On November 6th the wonderful acapella Voice trio of Emily Burn, Victoria Couper and Clemmie Franks will be performing works by Hildegard of Bingen and songs ‘of love and joy’ from 14th century courtly composers in the Highgate School Chapel.
See below for the full programme and for more details about Emily, Victoria and Clemmie.
6.30pm Saturday November 6th – Highgate School Chapel – Tickets £20 –
Book your tickets here
Programme
Hildegard of Bingen (1098-1179)
Caritas habundat (‘Love abounds’) – Psalm antiphon for the Holy Spirit as Divine Love
O Clarissima Mater – Responsory for the Virgin
Guillaume de Machaut (1300-1377)
Je sui aussi – a ballade
Puis qu’en oubli and Doulz viaire gracieus – two songs in rondeau form.

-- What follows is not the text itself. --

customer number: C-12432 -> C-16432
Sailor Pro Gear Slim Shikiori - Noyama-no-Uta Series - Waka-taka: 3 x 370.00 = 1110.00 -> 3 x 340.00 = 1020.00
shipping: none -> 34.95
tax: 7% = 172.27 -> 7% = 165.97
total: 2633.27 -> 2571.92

Machaut was a master of the musical style known as Ars Nova. The subject matter of his lyric poetry was primarily the theme of “courtly love” and the exploration of the poet’s feelings of pain and pleasure in this heightened state of unattainable desire.

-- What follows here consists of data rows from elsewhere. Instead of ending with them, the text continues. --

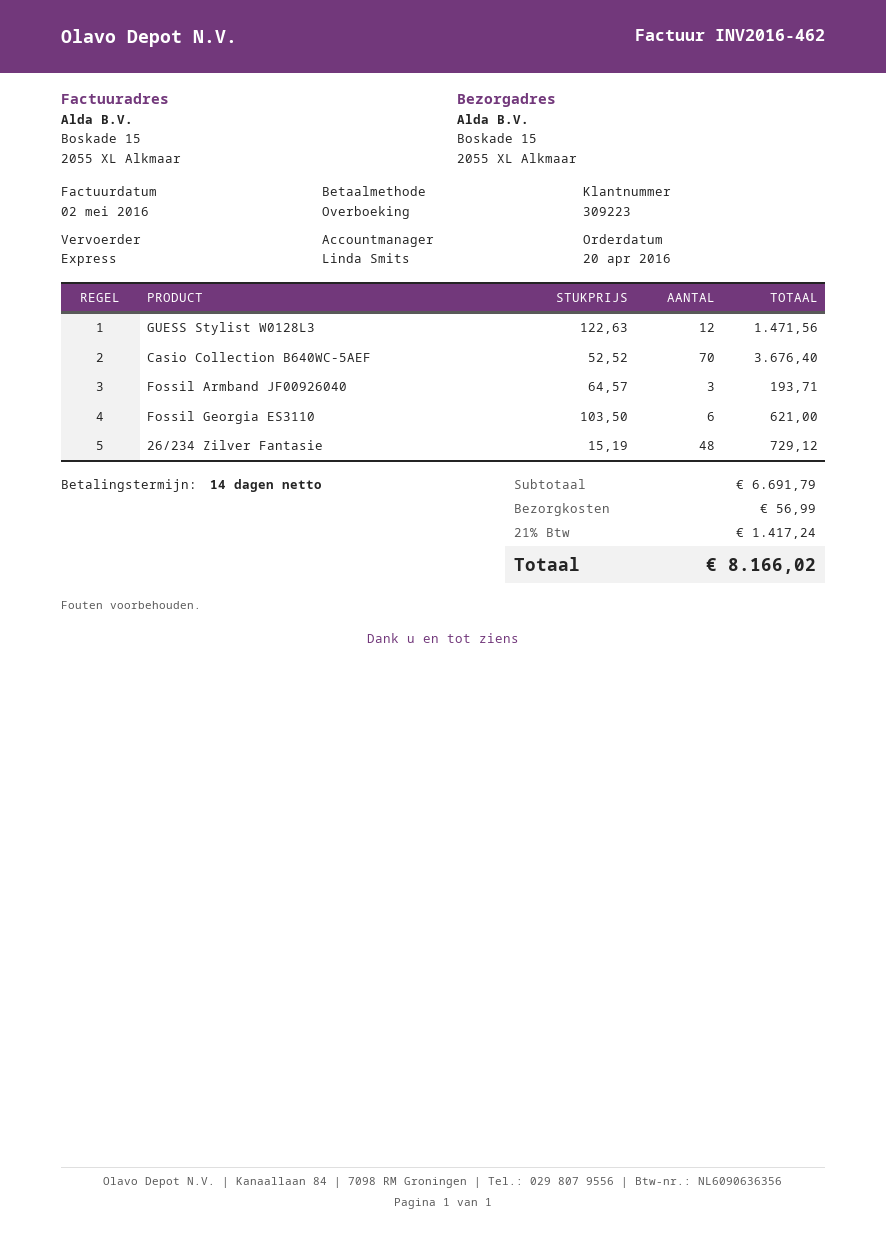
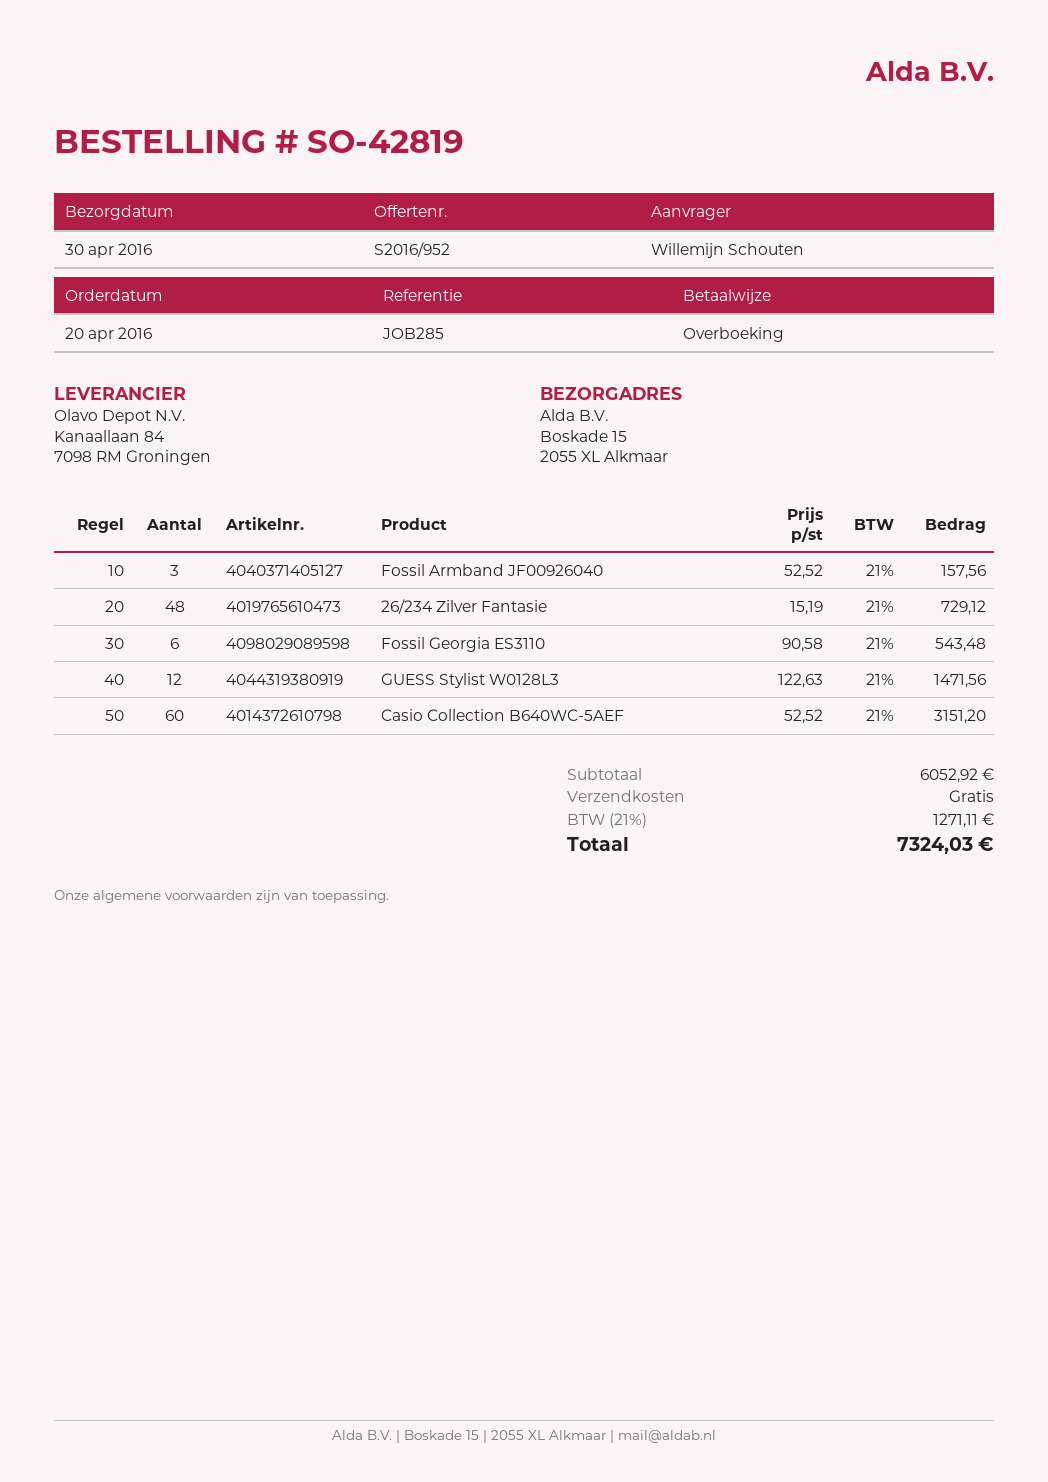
Casio Collection B640WC-5AEF: 70 x 52.52 = 3676.40 -> 60 x 52.52 = 3151.20
Fossil Armband JF00926040: 3 x 64.57 = 193.71 -> 3 x 52.52 = 157.56
Fossil Georgia ES3110: 6 x 103.50 = 621.00 -> 6 x 90.58 = 543.48
subtotal: 6691.79 -> 6052.92
shipping: 56.99 -> 0.00
tax: 21% = 1417.24 -> 21% = 1271.11
total: 8166.02 -> 7324.03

Francesco Landini – L’alma mia piange – an Italian ballata and another expression of courtly love, where emotions remain unrequited.
Jacopo de Bologna (c.1340-1386)
Aquila Altera – this madrigal is thought to have been written for a wedding or coronation ceremony.
Anon – Onques ne fut – France (14th C)
Johannes Valliant – Par maintes foy – one of the most popular works of the time.
Anon – S’on me regarde/Prennés i garde/HÉ MI ENFANT – France (13th C)
Anon., France (13th C) arr. Emily Burn for Voice – Bien m’ont Amours entrepris
Hildegard of Bingen (1098-1179)
O Virtus Sapientiae (‘O energy of wisdom’)
Favus distillans, literally ‘dripping honeycomb’
Nunc Gaudeant arr. Voice – Votive Antiphon for the Dedication of a Church
Hildegard of Bingen
For those of you who don’t know her work, Hildegard was German Benedictine abbess who died in 1179 aged 81. She was mystic who claimed that the Divine was as female in spirit as male and that both these elements were essential for wholeness. In an extraordinarily productive life, she compiled three large volumes of her visions, wrote widely on both medicine and botany, and composed nearly 80 songs while carrying on a prodigious correspondence with all the great and the good in the Europe of her time. She was also apparently incredibly beautiful.
For a really interesting short overview of her life, her work and her times see Joshua Marks article in the World History Encylopedia.
Voice
Voice is an exciting, female vocal trio. In their fourteen years together they have built a dedicated fan-base across the world; a rich, varied repertoire of their own arrangements, new commissions, and rarely performed Early Music. Victoria, Clemmie, and Emily first began singing together in Oxford as members of the Oxford Girls’ Choir, before going on to form the trio in 2006 as well as forging their own successful, diverse careers.
Voice’s interest in Early Music can be traced back to their performances and recordings of the medieval chant of St Hildegard of Bingen, which they learned as members of Stevie Wishart’s group, Sinfonye. The singers still perform with Sinfonye today and as a trio, Voice continues to perform Hildegard’s music and have commissioned new works inspired by her words and chant.
The trio has released two albums, Musical Harmony (2013) “…a stunning body of work destined to prick up the hairs on the back of one’s neck” Tim Hughes (Oxford Times & Mail) and Patterns of Love (2015), which features four commissions by British female composers, made possible with Arts Council England funding.
In 2021 Voice launched a new exciting collaborative programme, ‘Hildegard Transfigured: a medieval trance for the 21st Century’, with psychedelic visual artist Innerstrings and composer Laura Moody, supported by Help Musicians Fusion Fund. Voice will release an album of this programme on SOMM Records in 2022.